Setelah perginya Tuan Arthur yang kembali ke rumahnya, kini tinggal lah Eleanor dan Peter yang duduk berdua terdiam di atas rumput. Menatap kosong ke arah sungai.

"Ini pasti sulit. Pasti Emmaku saat ini sedang bahagia dengan si Emenos itu. Dia sudah menikah dengan pria yang begitu dia cintai. Kira-kira bagaimana reaksinya saat mengetahui bahwa lelaki yang menikah dengannya bukanlah lelaki yang selama ini selalu ada untuknya." Peter terkekeh miris di akhir ucapannya.

"Ya sudah, menyerah saja kalau begitu. Cari wanita lain untuk kau nikahi." Peter menjitak kecil kepala Eleanor karena ucapan perempuan itu begitu mengesalkan di telinganya. Eleanor bercedak kesal sembari memegang kepalanya yang dijitak Peter.

"Kau sembarangan sekali kalau berbicara," cibir Peter.

"Kau menyedihkan tau? Belum apa-apa sudah mengeluh," hardik Eleanor.

Peter menghela napas kasar lalu melempar batu yang ada di dekatnya ke sungai. Dia merasa begitu risau. Eleanor menatap Peter yang berada di sampingnya dengan tatapan tak terbaca. Saat Peter menoleh ke arahnya dan menatapnya tepat di mata, entah mengapa Eleanor mersa gelisah. Eleanor mengontrol emosinya dengan baik, dia menatap netra coklat Peter dengan tenang.
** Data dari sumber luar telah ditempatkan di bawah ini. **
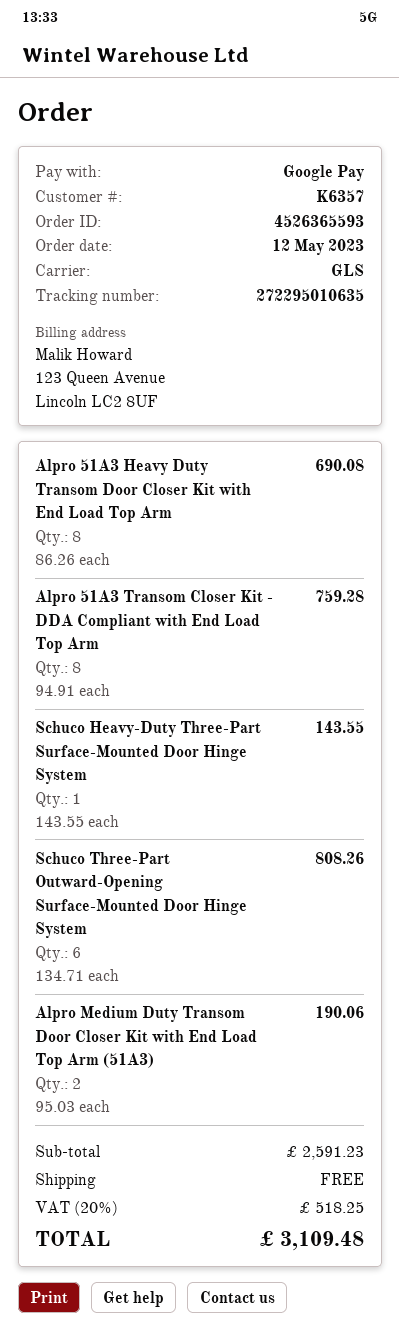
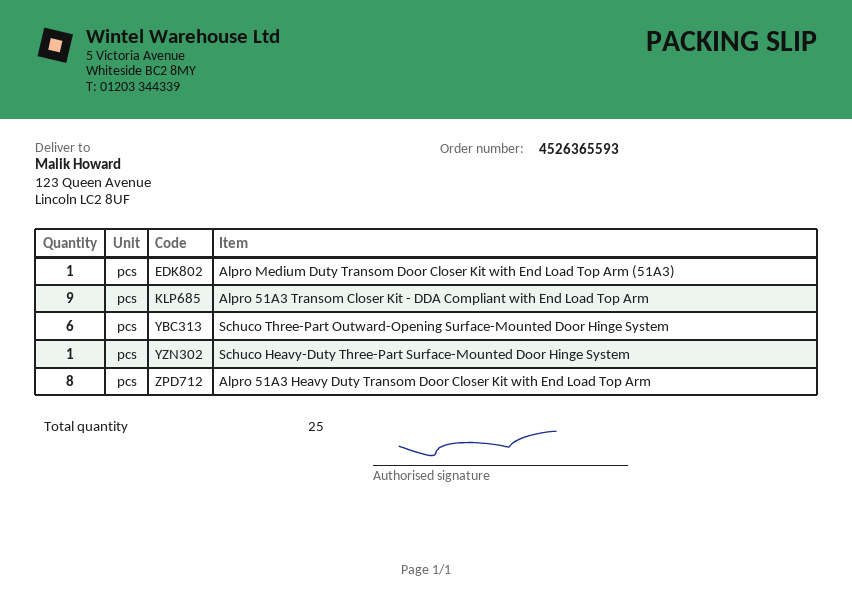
Alpro 51A3 Transom Closer Kit - DDA Compliant with End Load Top Arm: 8 -> 9
Alpro Medium Duty Transom Door Closer Kit with End Load Top Arm (51A3): 2 -> 1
Namun entah kenapa tangannya di bawah sana meremat rumput yang ada di tanah dengan kuat seperti menahan sesuatu.

"Aku merasa begitu tak tahu diri sekarang. Namun, aku tak memiliki siapa-siapa lagi saat ini. Aku hanya memilikimu sebagai temanku dan aku bersyukur saat itu kau menolongku. Jika tidak, aku tak dapat membayangkan akan semengerikan apa hidupku. Aku berhutang budi begitu banyak kepada kau dan ibumu. Bolehkan aku memohon sekali lagi? Maukah kau ... menolongku Eleanor?"

Eleanor mengedipkan matanya dengan lambat. Meremat rumut di tanah lebih kuat, entah mengapa ia mengangguk tanda mengiyakan pinta Peter.